Data provided:
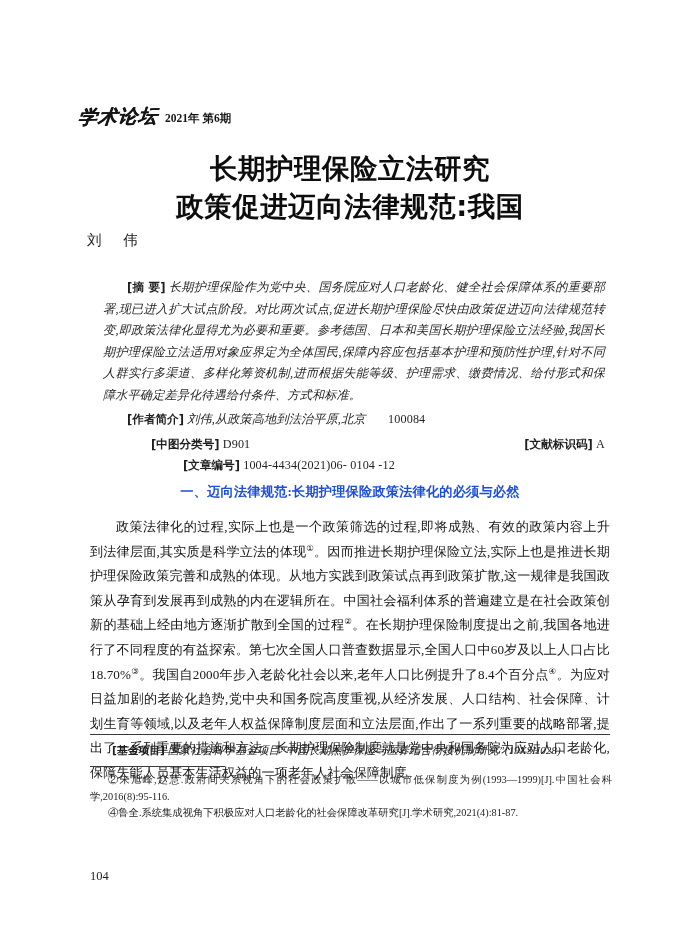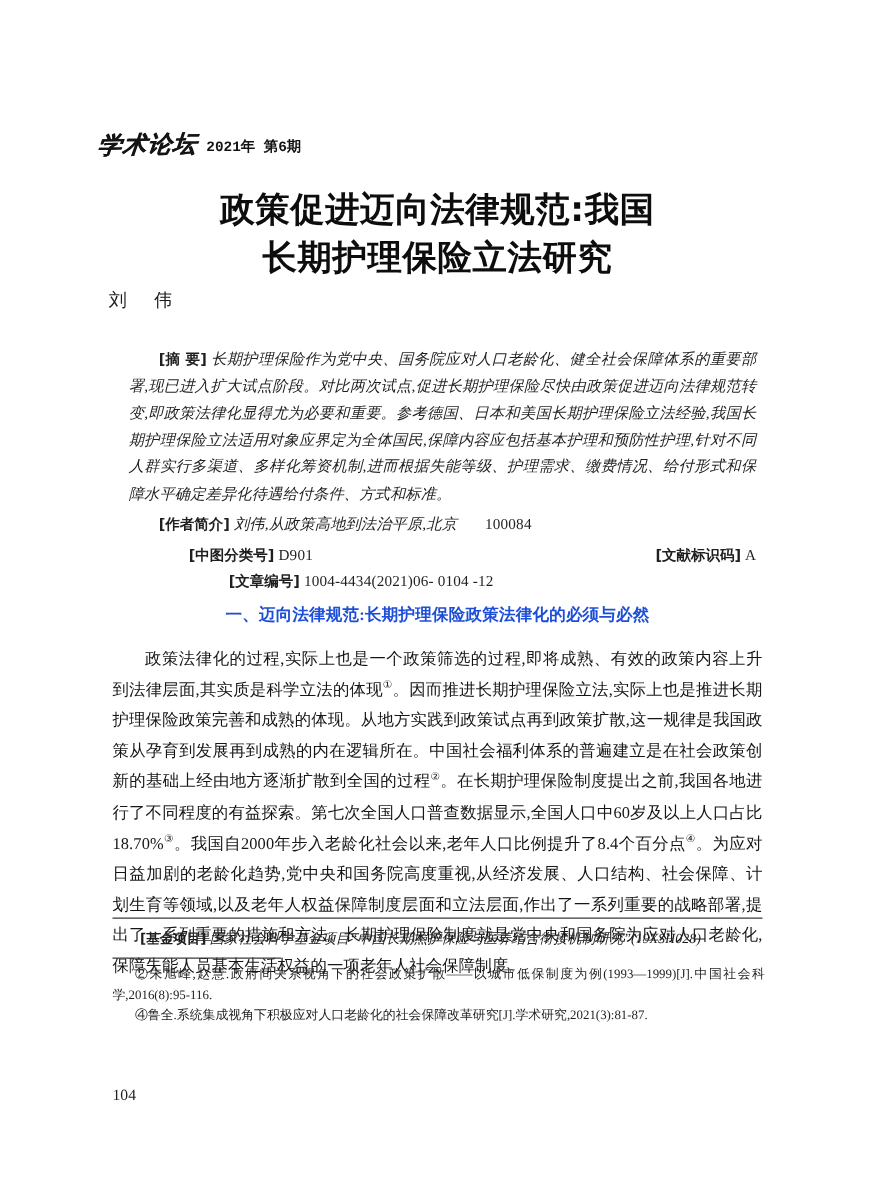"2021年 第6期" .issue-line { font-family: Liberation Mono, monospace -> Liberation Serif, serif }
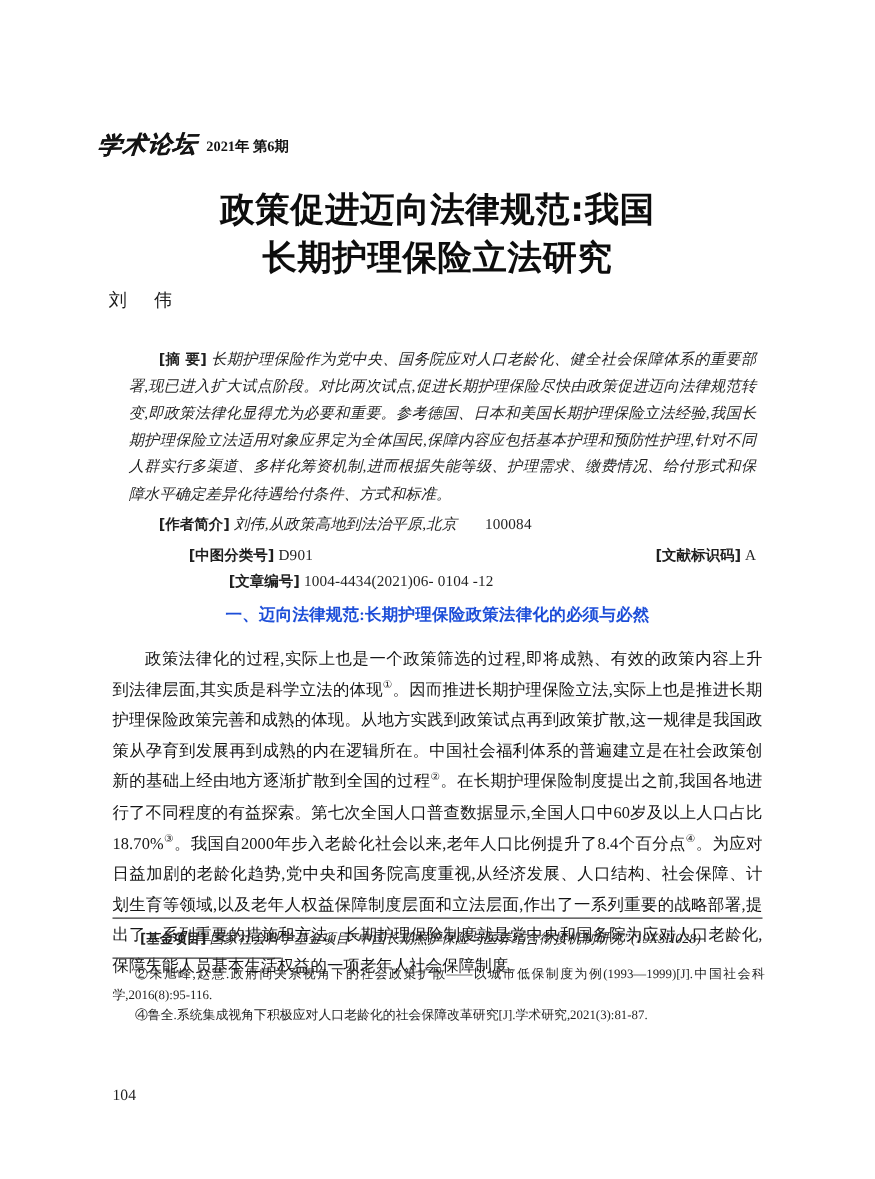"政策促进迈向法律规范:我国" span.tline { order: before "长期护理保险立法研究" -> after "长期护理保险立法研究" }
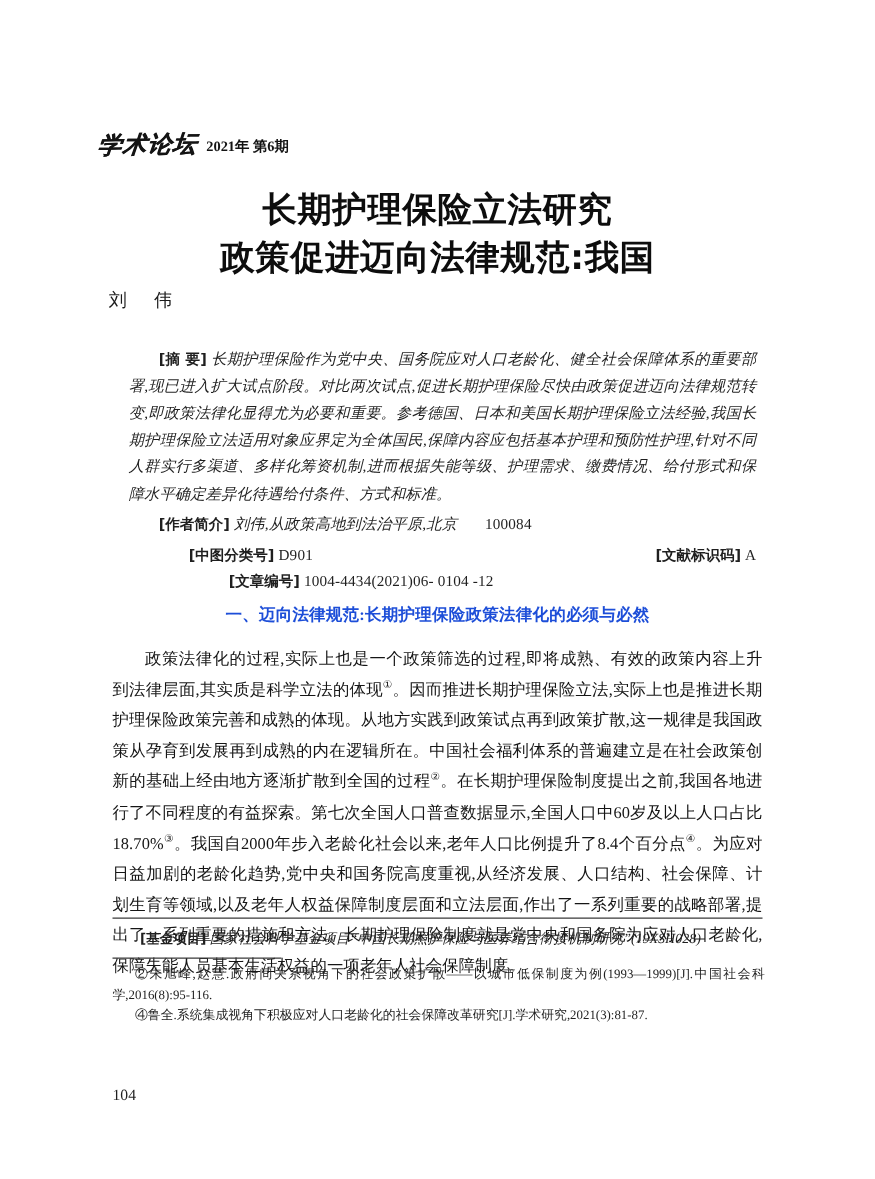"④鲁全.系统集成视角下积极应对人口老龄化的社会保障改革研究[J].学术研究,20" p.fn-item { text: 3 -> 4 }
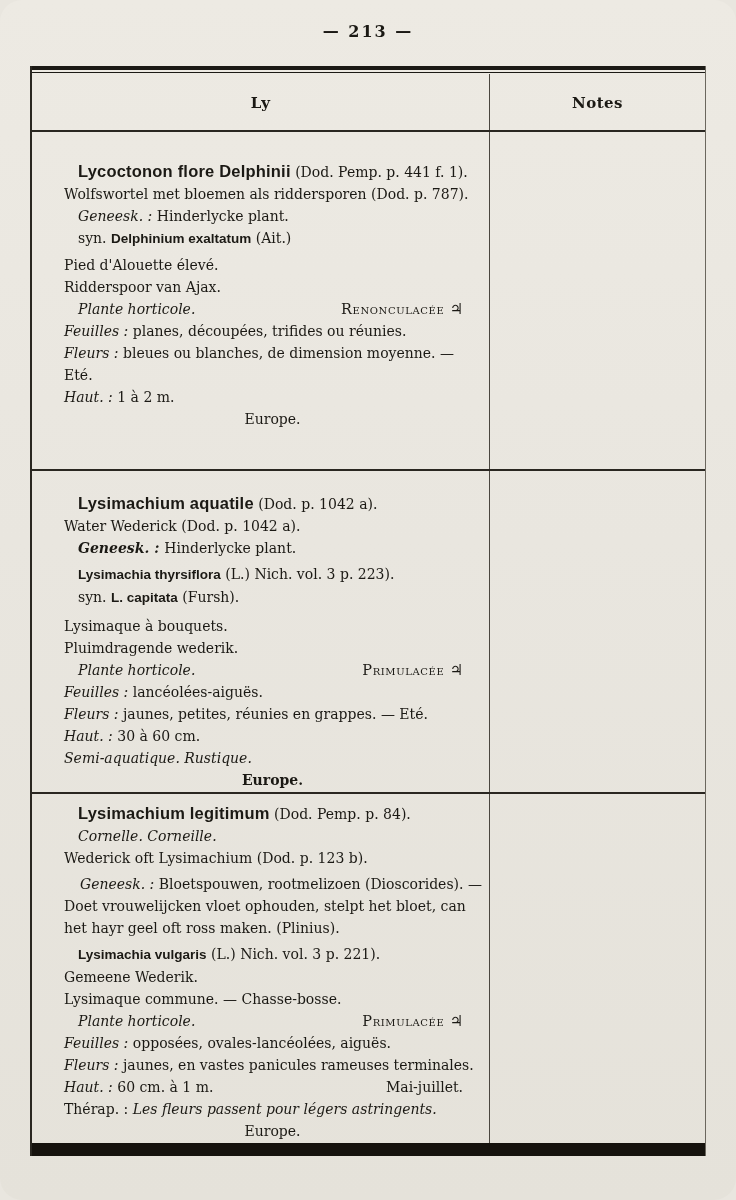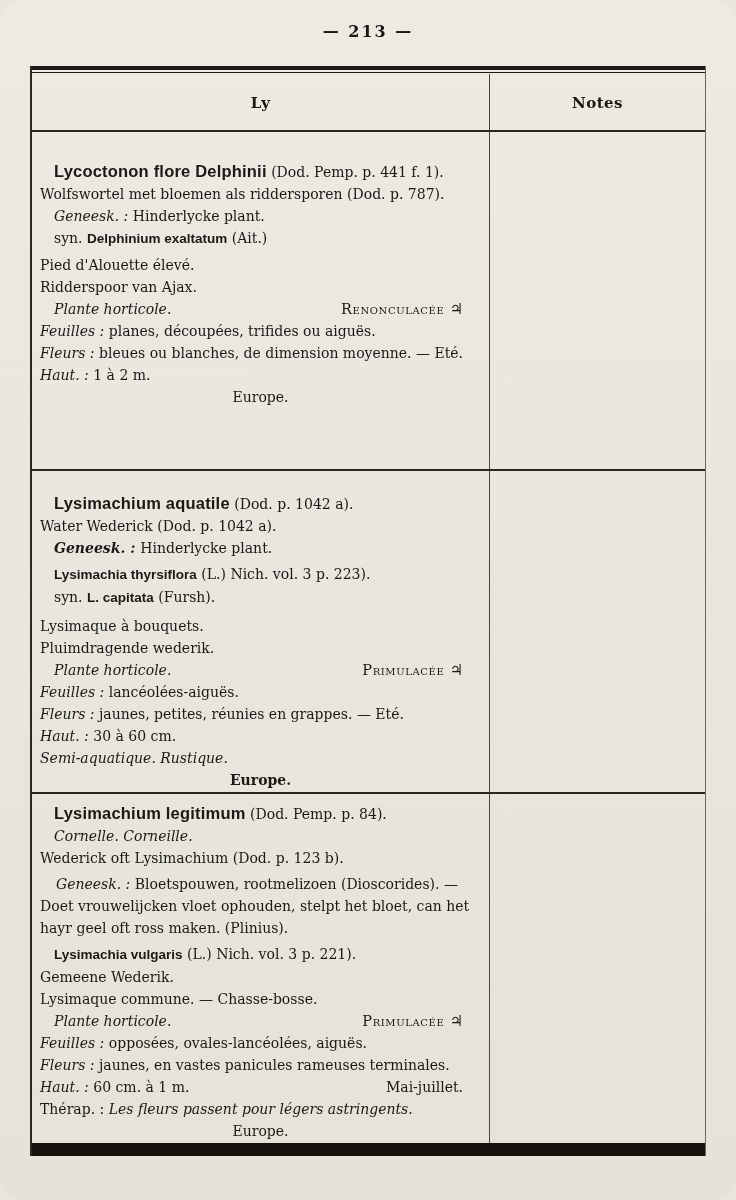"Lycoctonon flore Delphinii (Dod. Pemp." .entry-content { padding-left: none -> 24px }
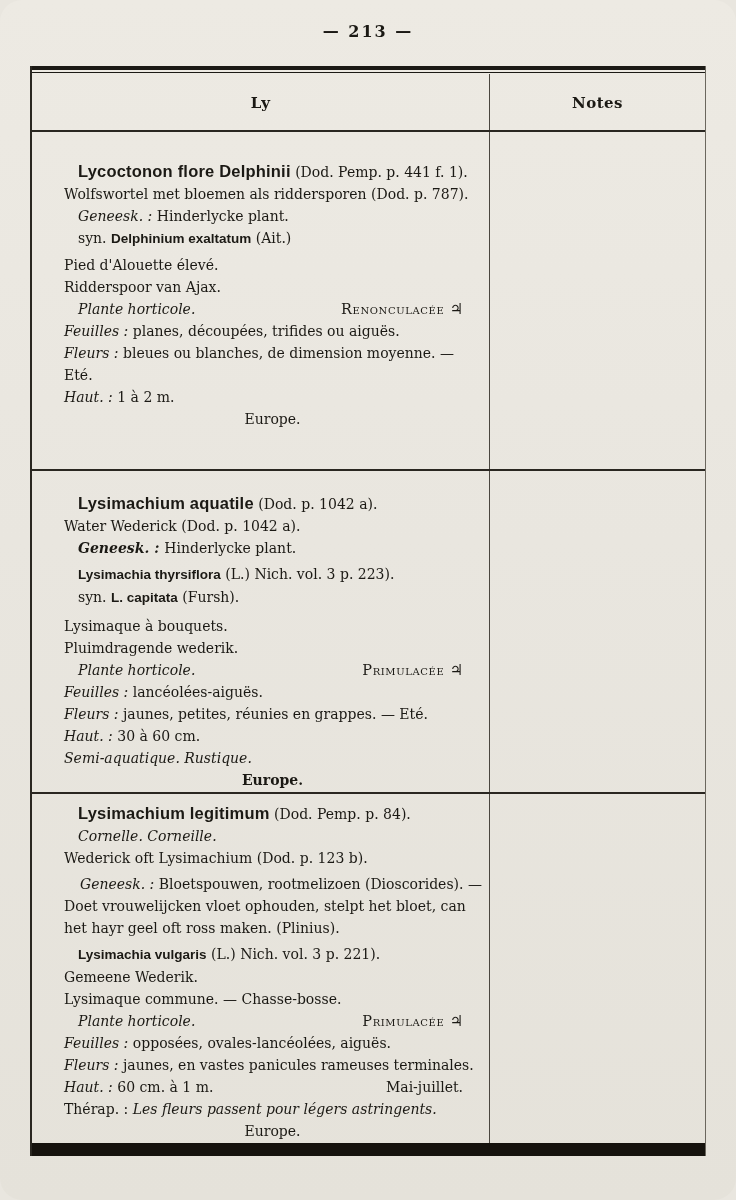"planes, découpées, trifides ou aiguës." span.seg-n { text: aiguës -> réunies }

Exercise details: An exact repetition of all the records above is required, excluding the pictures.

Worked solution:
"2021年 第6期" .issue-line { font-family: Liberation Mono, monospace -> Liberation Serif, serif }
"政策促进迈向法律规范:我国" span.tline { order: before "长期护理保险立法研究" -> after "长期护理保险立法研究" }
"④鲁全.系统集成视角下积极应对人口老龄化的社会保障改革研究[J].学术研究,20" p.fn-item { text: 3 -> 4 }
"Lycoctonon flore Delphinii (Dod. Pemp." .entry-content { padding-left: none -> 24px }
"planes, découpées, trifides ou aiguës." span.seg-n { text: aiguës -> réunies }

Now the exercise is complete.